W Pythonie chodzi o to, o ile mi się udało:
import pandas as pd
import numpy as np
from sklearn.decomposition.pca import PCA
source = pd.read_csv('C:/sourcedata.csv')
# Create a pandas DataFrame object
frame = pd.DataFrame(source)
# Make sure we are working with the proper data -- drop the response variable
cols = [col for col in frame.columns if col not in ['response']]
frame2 = frame[cols]
pca = PCA(n_components=5)
pca.fit(frame2)
Ile wariancji wyjaśnia każdy komputer?
print pca.explained_variance_ratio_
Out[190]:
array([ 9.99997603e-01, 2.01265023e-06, 2.70712663e-07,
1.11512302e-07, 2.40310191e-09])
Co to jest? Wektory własne?
print pca.components_
Out[179]:
array([[ -4.32840645e-04, -7.18123771e-04, -9.99989955e-01,
-4.40303223e-03, -2.46115129e-05],
[ 1.00991662e-01, 8.75383248e-02, -4.46418880e-03,
9.89353169e-01, 5.74291257e-02],
[ -1.04223303e-02, 9.96159390e-01, -3.28435046e-04,
-8.68305757e-02, -4.26467920e-03],
[ -7.04377522e-03, 7.60168675e-04, -2.30933755e-04,
5.85966587e-02, -9.98256573e-01],
[ -9.94807648e-01, -1.55477793e-03, -1.30274879e-05,
1.00934650e-01, 1.29430210e-02]])
Czy to są wartości własne?
print pca.explained_variance_
Out[180]:
array([ 8.07640319e+09, 1.62550137e+04, 2.18638986e+03,
9.00620474e+02, 1.94084664e+01])
Nie wiem, jak przejść z wyników w Pythonie do faktycznego wykonywania głównej regresji składników (w Pythonie). Czy którakolwiek z bibliotek Python wypełnia puste pola podobnie jak SAS?
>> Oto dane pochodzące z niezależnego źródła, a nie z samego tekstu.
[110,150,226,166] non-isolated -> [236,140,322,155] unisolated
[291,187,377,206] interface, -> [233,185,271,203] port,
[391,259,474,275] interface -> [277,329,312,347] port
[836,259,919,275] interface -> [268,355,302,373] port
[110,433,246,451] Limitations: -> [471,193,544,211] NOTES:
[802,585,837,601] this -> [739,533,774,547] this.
Wszelkie wskazówki są mile widziane. Trochę mnie rozpieszczają używanie etykiet w danych wyjściowych SAS i nie znam się dobrze na pandach, numpy, scipy lub scikit-learn.
Edytować:
Wygląda więc na to, że sklearn nie będzie działać bezpośrednio na ramce danych pand. Powiedzmy, że przekonwertowałem go na tablicę numpy:
npa = frame2.values
npa
Oto co otrzymuję:
Out[52]:
array([[ 8.45300000e+01, 4.20730000e+02, 1.99443000e+05,
7.94000000e+02, 1.21100000e+02],
[ 2.12500000e+01, 2.73810000e+02, 4.31180000e+04,
1.69000000e+02, 6.28500000e+01],
[ 3.38200000e+01, 3.73870000e+02, 7.07290000e+04,
2.79000000e+02, 3.53600000e+01],
...,
[ 4.71400000e+01, 3.55890000e+02, 1.02597000e+05,
4.07000000e+02, 3.25200000e+01],
[ 1.40100000e+01, 3.04970000e+02, 2.56270000e+04,
9.90000000e+01, 7.32200000e+01],
[ 3.85300000e+01, 3.73230000e+02, 8.02200000e+04,
3.17000000e+02, 4.32300000e+01]])
Jeśli następnie zmienię copy
parametr PCA sklearn, aby False,
działał on bezpośrednio na tablicy, zgodnie z komentarzem poniżej.
pca = PCA(n_components=5,copy=False)
pca.fit(npa)
npa
Według danych wyjściowych wygląda na to, że zastąpił wszystkie wartości npa
zamiast dodawać cokolwiek do tablicy. Jakie są npa
teraz wartości ? Zasadnicze wyniki komponentu dla oryginalnej tablicy?
Out[64]:
array([[ 3.91846649e+01, 5.32456568e+01, 1.03614689e+05,
4.06726542e+02, 6.59830027e+01],
[ -2.40953351e+01, -9.36743432e+01, -5.27103110e+04,
-2.18273458e+02, 7.73300268e+00],
[ -1.15253351e+01, 6.38565684e+00, -2.50993110e+04,
-1.08273458e+02, -1.97569973e+01],
...,
[ 1.79466488e+00, -1.15943432e+01, 6.76868901e+03,
1.97265416e+01, -2.25969973e+01],
[ -3.13353351e+01, -6.25143432e+01, -7.02013110e+04,
-2.88273458e+02, 1.81030027e+01],
[ -6.81533512e+00, 5.74565684e+00, -1.56083110e+04,
-7.02734584e+01, -1.18869973e+01]])
źródło
copy=False
, otrzymam nowe wartości. Czy są to główne wyniki punktowe?Odpowiedzi:
Scikit-learn nie ma połączonej implementacji PCA i regresji, jak na przykład pakiet pls w R. Ale myślę, że można zrobić jak poniżej lub wybrać regresję PLS.
Scikit-learn PCA
Skaluj i przekształcaj dane, aby uzyskać główne składniki
Odchylenie (% skumulowane) wyjaśnione przez główne składniki
Wydaje się, że dwa pierwsze składniki rzeczywiście wyjaśniają większość wariancji danych.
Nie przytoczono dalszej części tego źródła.